Ask a coach: ‘What's the ideal workout for losing weight?’

Weight loss comes as a result of balancing energy intake with energy expenditure - here is the most effective way to optimize the second half of that equation

A cartoon of a cyclist standing on a set of scales
(Image credit: Future)

Losing weight is often on the agenda for many cyclists, particularly people who get into cycling for its general health benefits. Both amateur and professional cyclists can often be eager for a healthy weight loss, whilst trying to optimize performance by increasing their power-to-weight ratio.

In this article, cycling coach Alex Welburn will investigate whether an optimal workout for weight loss exists, whilst also delving into other factors worthy of consideration and exploring additional aspects that deserve attention.

Alex Welburn
Alex Welburn

Performance cycling coach Alex Welburn is one of the experts who will be answering your questions in Cycling Weekly's Ask a Cycling Coach series, online every Wednesday. He's currently completing a PhD on Critical power and W' at Loughborough University whilst also managing the Performance Project, in which he coaches athletes and provides consultation.

What training sessions should I do if I want to lose weight?

To put it straight, one single session is not going to improve weight loss on its own. Just like one single session isn’t going to improve your threshold power. One of the main things in terms of ‘training sessions’ is consistency. You want weight loss to be gradual and healthy, so we are talking weeks and months, which requires consistency. The NHS recommends a healthy weight loss rate of 1-3kg per month.

If your aim is to lose weight, there are a few things you should look at.
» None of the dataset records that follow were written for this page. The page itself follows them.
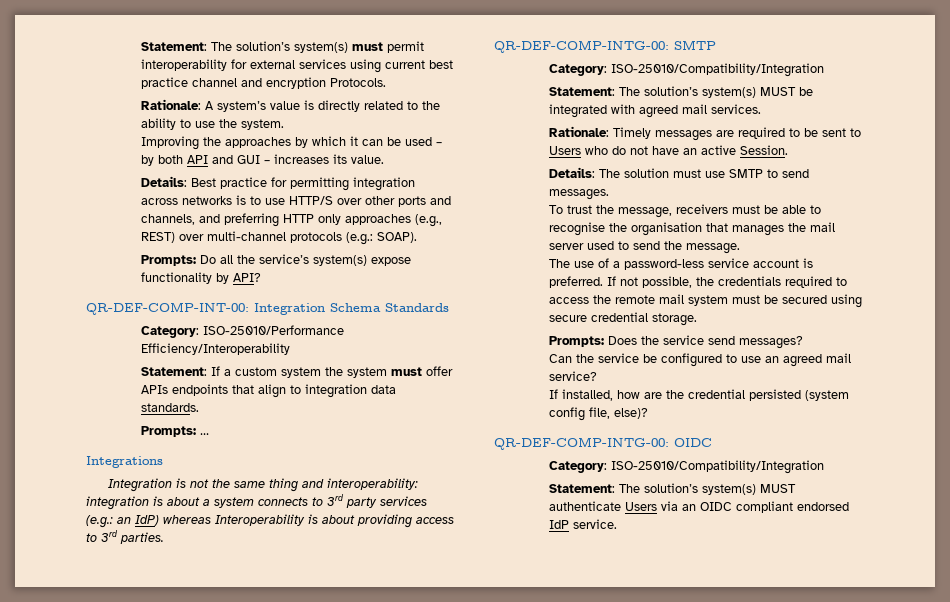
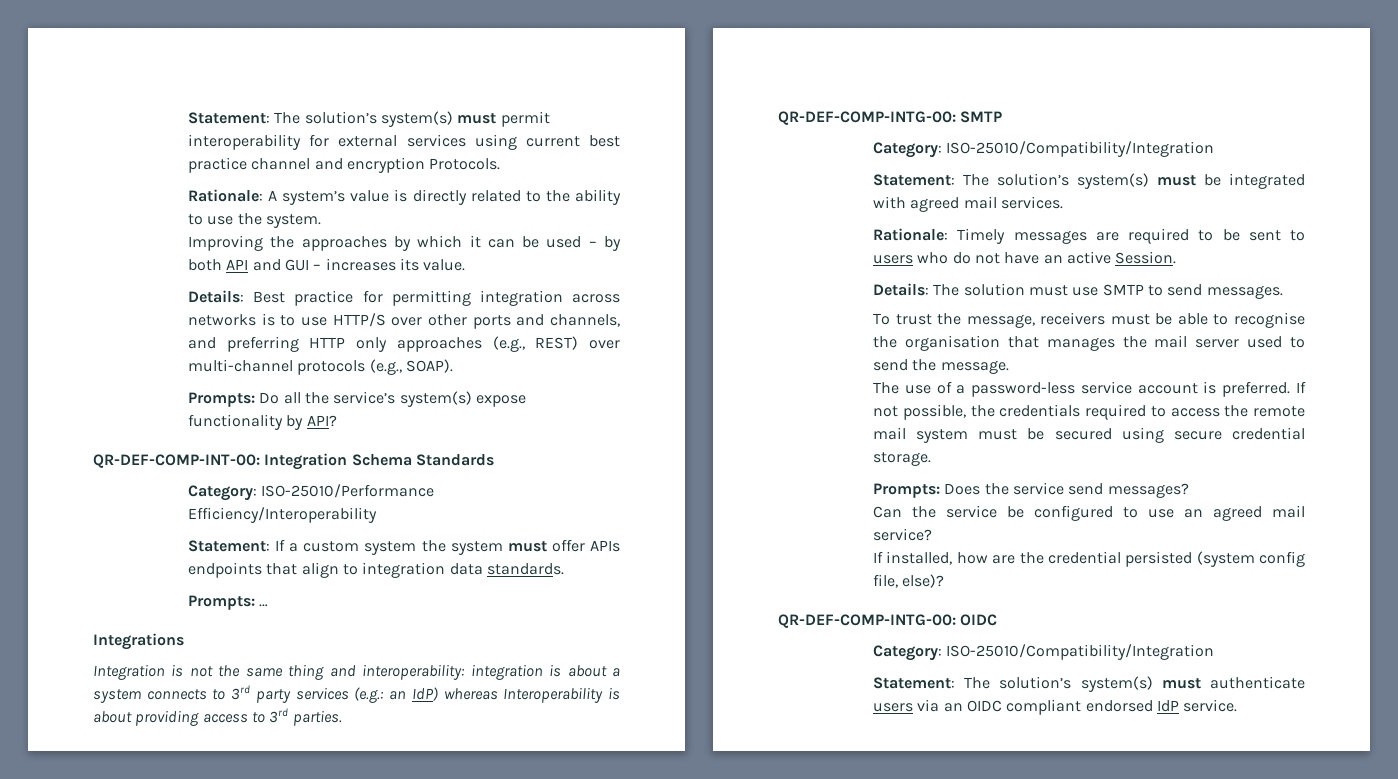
- Details: Best practice for permitting integration across networks is to use HTTP/S over other ports and channels, and preferring HTTP only approaches (e.g., REST) over multi-channel protocols (e.g.: SOAP).
+ Details: Best practice for permitting integration across networks is to use HTTP/S over other ports and channels, and preferring HTTP only approaches (e.g., REST) over multi-channel protocols (e.g., SOAP).
- Statement: The solution’s system(s) MUST be integrated with agreed mail services.
+ Statement: The solution’s system(s) must be integrated with agreed mail services.
- Rationale: Timely messages are required to be sent to Users who do not have an active Session.
+ Rationale: Timely messages are required to be sent to users who do not have an active Session.
- Statement: The solution’s system(s) MUST authenticate Users via an OIDC compliant endorsed IdP service.
+ Statement: The solution’s system(s) must authenticate users via an OIDC compliant endorsed IdP service.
One is overall intake, and the other is the amount of training you do. Ultimately, weight loss is about being in deficit, but by doing something small and manageable, you can manipulate this by intake and exercise.

What about Fatmax?

Fatmax is a term that’s often used. There is an intensity in which you will achieve your greatest fat utilization, but this isn’t just a case of exercising at a set percentage, it is different for everyone. Factors that influence this include how well-trained you are, your diet within the last 48 hours, etc. On average it happens at about 65% of maximal heart rate, but this can range from 50-80% which is a large window. So, having a common range to prescribe can be problematic.

Yes, you could ride for 60-90 minutes at this intensity and let's say you utilize fat 0.5 g/min this is 30-45g in total. However, you might get bored unless you do this as a longer endurance ride. In terms of total energy expenditure and performance improvement, you would likely be better off completing a normal training session because you want to maximize overall energy expenditure.

You may want to include some more Zone 3 work, with some longer intervals, such as 3 x 20 minutes within a 90-minute session. This is one of my favorite winter training sessions

If you are short on time you could up the intensity a little bit more on your endurance by adding in a bit more Zone 2 and Zone 3 work.

What simple advice would you give?

If you are consistently in a surplus, you will gain weight and if you are in a deficit, you will lose weight. You will have day-to-day fluctuations and so try to look at it more from a week-to-week and month-to-month view. This is where consistency does make a difference, not just in performance improvements but also in weight loss.

Take a look at how your intake changes with your training, do you eat more than you need to on your rest days when exercise is very little?

Where do people often make mistakes?

When weight loss is at the forefront, many will look to reduce their intake to try and be in a deficit rather than a surplus.

But often the first place people try to reduce calories is either on the bike or pre- and post-cycling. This can lead to a compromised training session, you may hit that horrible bonking sensation, and you may not be able to hit the quality of your intervals simply because you are under fuelled. Long-term as well this can lead to more frequent colds/illness due to a compromised immune system.

I think it is also important to highlight that not all weight loss is beneficial. Often those in search of increasing that power-to-weight ratio set their focus just on losing weight finding themselves underperforming and feeling worse on the bike, largely due to underfuelling. This is where I advise athletes to fuel for the work required and ideally consult with a sports nutritionist.

Take home

Try to keep things simple, don’t compromise your training sessions. Small deficits week on week will see progressive and consistent change in weight loss. At the end of the day, I want healthy and happy athletes!

As always, a guide from a qualified sports nutritionist is advised, they can help educate and inform you of best practices to ensure you are fuelling optimally for performance so that weight loss does not compromise your training while allowing you to lose that weight. Nutrition apps can also help.